*Given data*
>>>>>
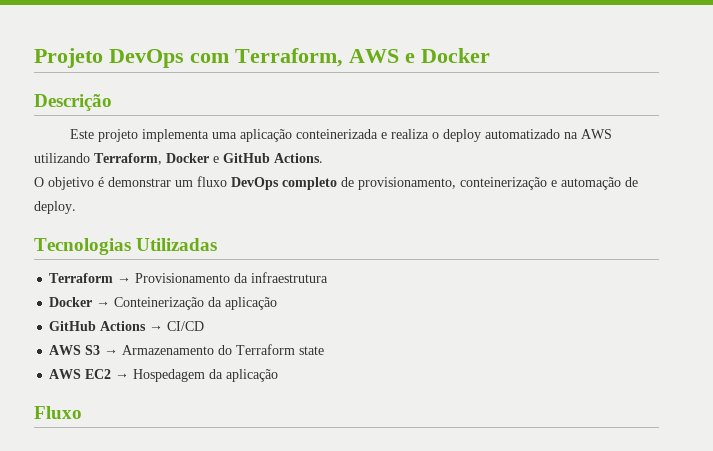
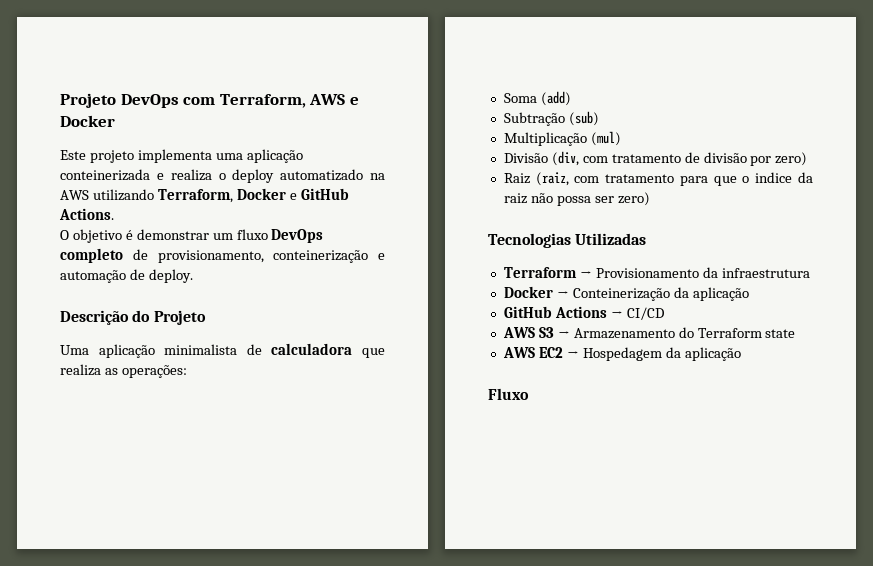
- Descrição
+ Descrição do Projeto
+ Uma aplicação minimalista de calculadora que realiza as operações:
+ Soma (add)
+ Subtração (sub)
+ Multiplicação (mul)
+ Divisão (div, com tratamento de divisão por zero)
+ Raiz (raiz, com tratamento para que o indice da raiz não possa ser zero)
<<<<<
*Task directions*
The copy you write must hold every record verbatim and none of the pictures.

*Answer section*
- Descrição
+ Descrição do Projeto
+ Uma aplicação minimalista de calculadora que realiza as operações:
+ Soma (add)
+ Subtração (sub)
+ Multiplicação (mul)
+ Divisão (div, com tratamento de divisão por zero)
+ Raiz (raiz, com tratamento para que o indice da raiz não possa ser zero)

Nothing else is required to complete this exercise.